ENTRIES SHOWN: Begin

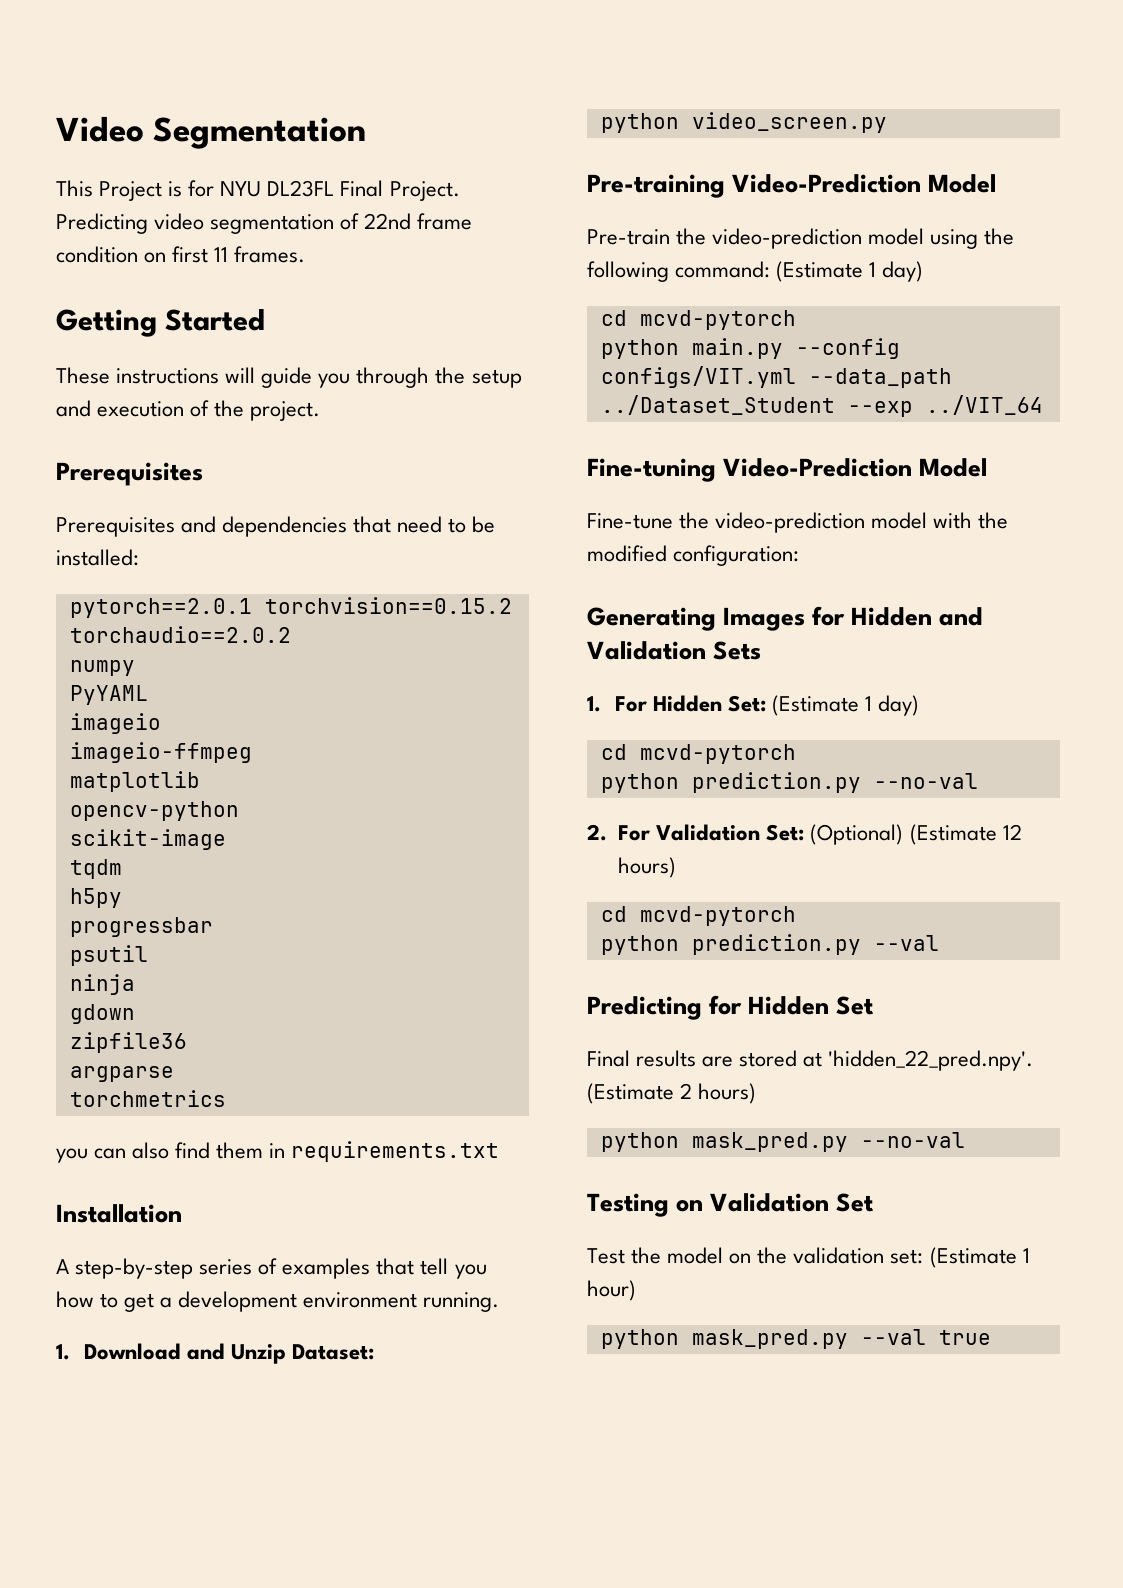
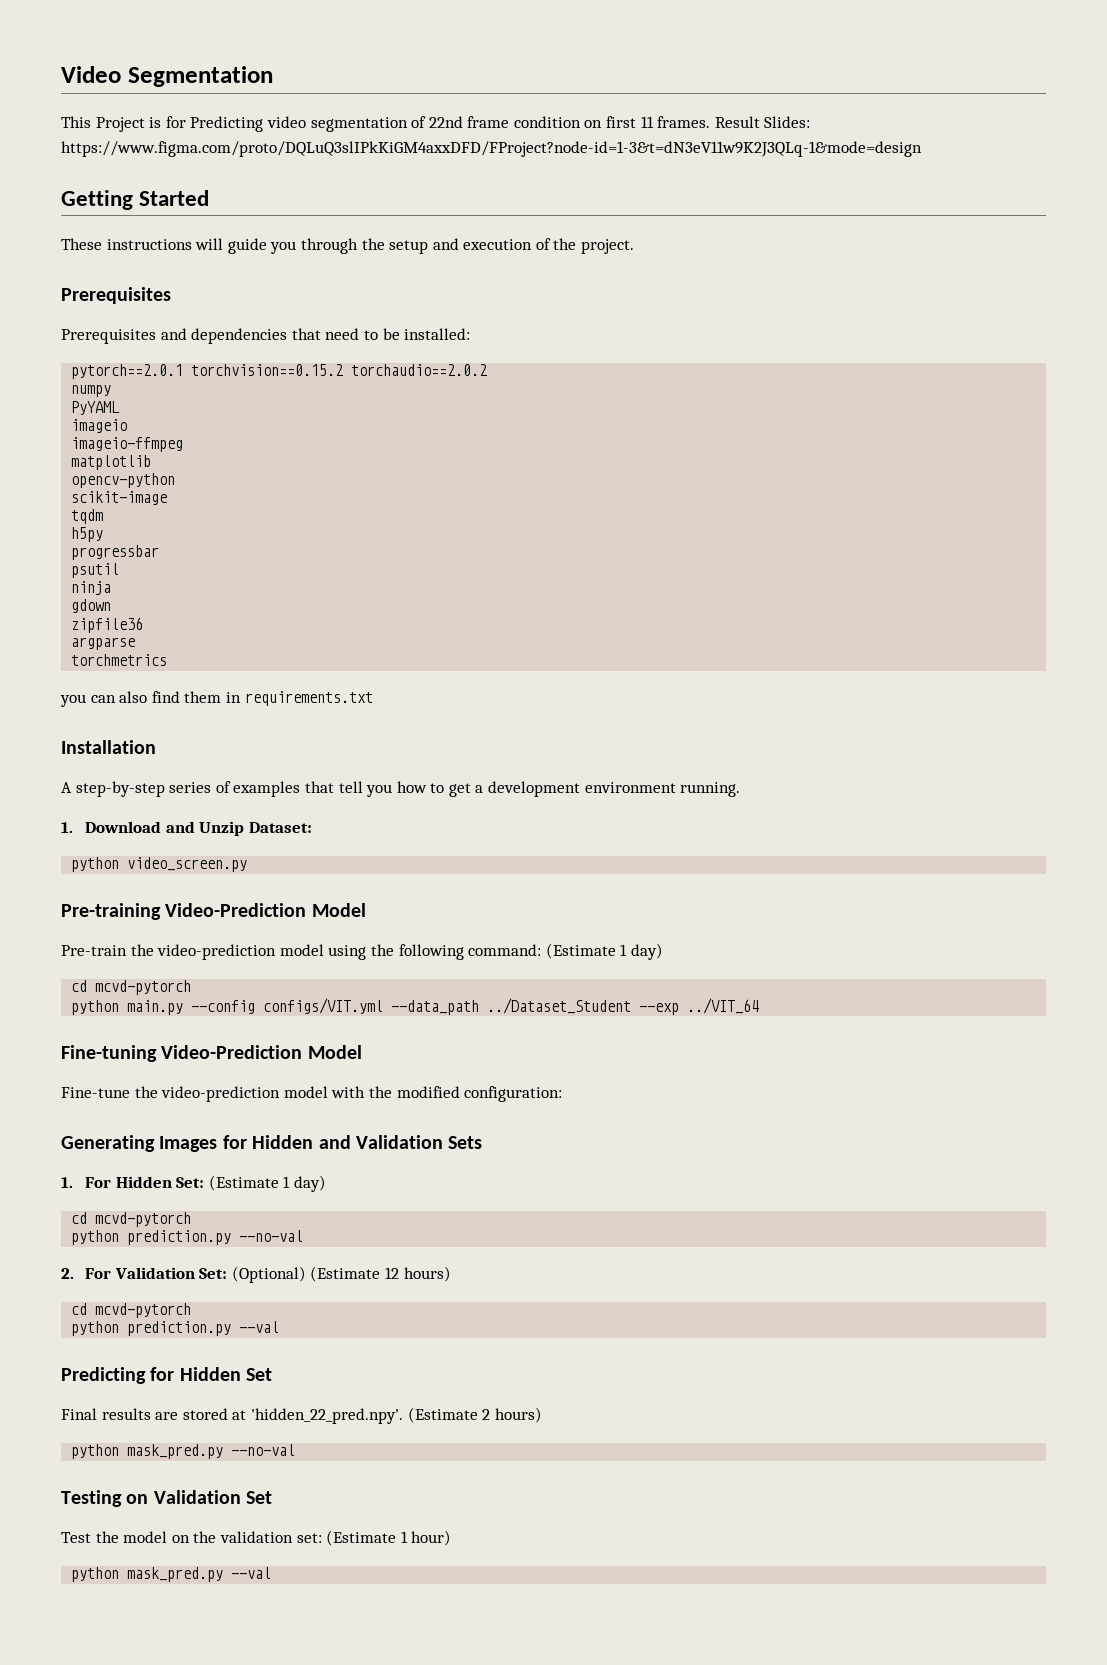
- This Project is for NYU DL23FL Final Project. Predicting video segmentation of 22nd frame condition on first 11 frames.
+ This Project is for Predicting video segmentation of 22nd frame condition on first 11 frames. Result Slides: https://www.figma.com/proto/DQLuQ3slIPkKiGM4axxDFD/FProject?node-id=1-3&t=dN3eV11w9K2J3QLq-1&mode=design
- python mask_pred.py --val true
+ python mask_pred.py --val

ENTRIES SHOWN: End
ENTRIES SHOWN: Begin

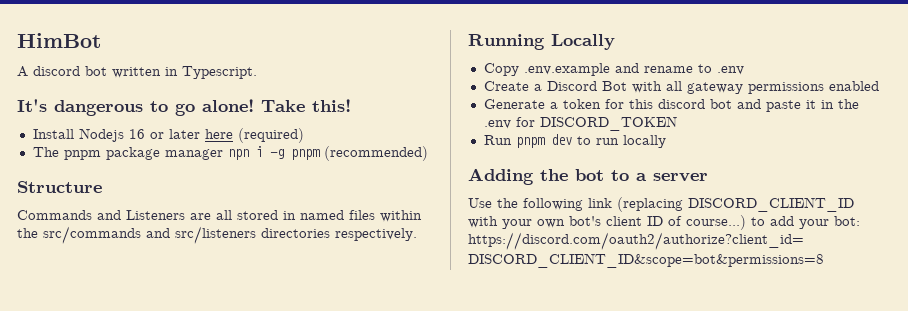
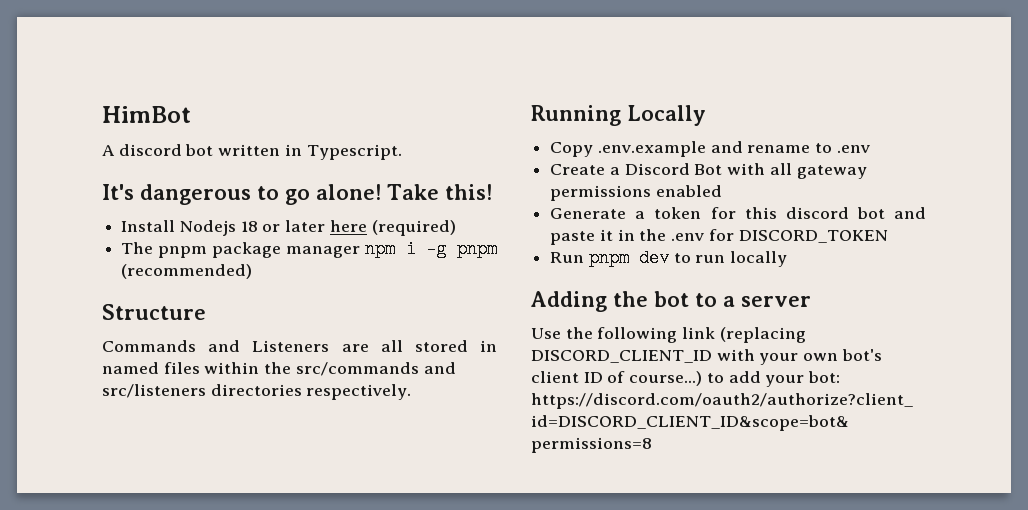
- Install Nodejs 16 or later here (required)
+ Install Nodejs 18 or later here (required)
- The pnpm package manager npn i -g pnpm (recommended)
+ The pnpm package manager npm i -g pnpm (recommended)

ENTRIES SHOWN: End

WHAT YOU SHOULD DO: Repeat the entries above verbatim, but only from the line that has "- The pnpm package" down to the line that has "npm i -g pnpm (recommended)", inclusive.

SOLVED PROBLEM:
- The pnpm package manager npn i -g pnpm (recommended)
+ The pnpm package manager npm i -g pnpm (recommended)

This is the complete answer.